* [DATA PROVIDED]:
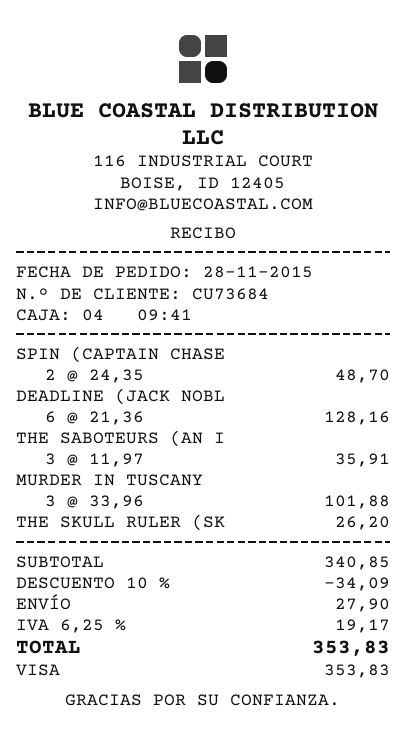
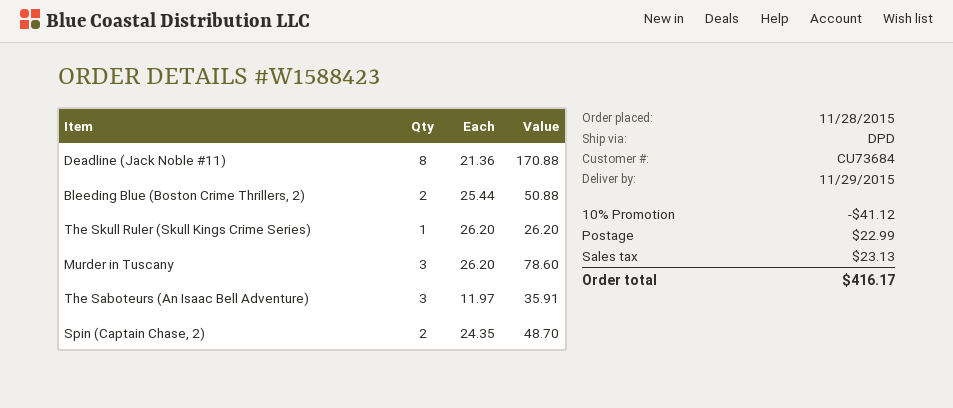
DEADLINE (JACK NOBL: 6 x 21.36 = 128.16 -> 8 x 21.36 = 170.88
MURDER IN TUSCANY: 3 x 33.96 = 101.88 -> 3 x 26.20 = 78.60
Bleeding Blue (Boston Crime Thrillers, 2): none -> 2 x 25.44 = 50.88
discount: 10% = 34.09 -> 10% = 41.12
shipping: 27.90 -> 22.99
tax: 19.17 -> 23.13
total: 353.83 -> 416.17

* [WORK INSTRUCTIONS]: Only this range is to be output: the line that contains "MURDER IN TUSCANY: 3" through the last line of the records above, both inclusive.

* [EXERCISE ANSWER]:
MURDER IN TUSCANY: 3 x 33.96 = 101.88 -> 3 x 26.20 = 78.60
Bleeding Blue (Boston Crime Thrillers, 2): none -> 2 x 25.44 = 50.88
discount: 10% = 34.09 -> 10% = 41.12
shipping: 27.90 -> 22.99
tax: 19.17 -> 23.13
total: 353.83 -> 416.17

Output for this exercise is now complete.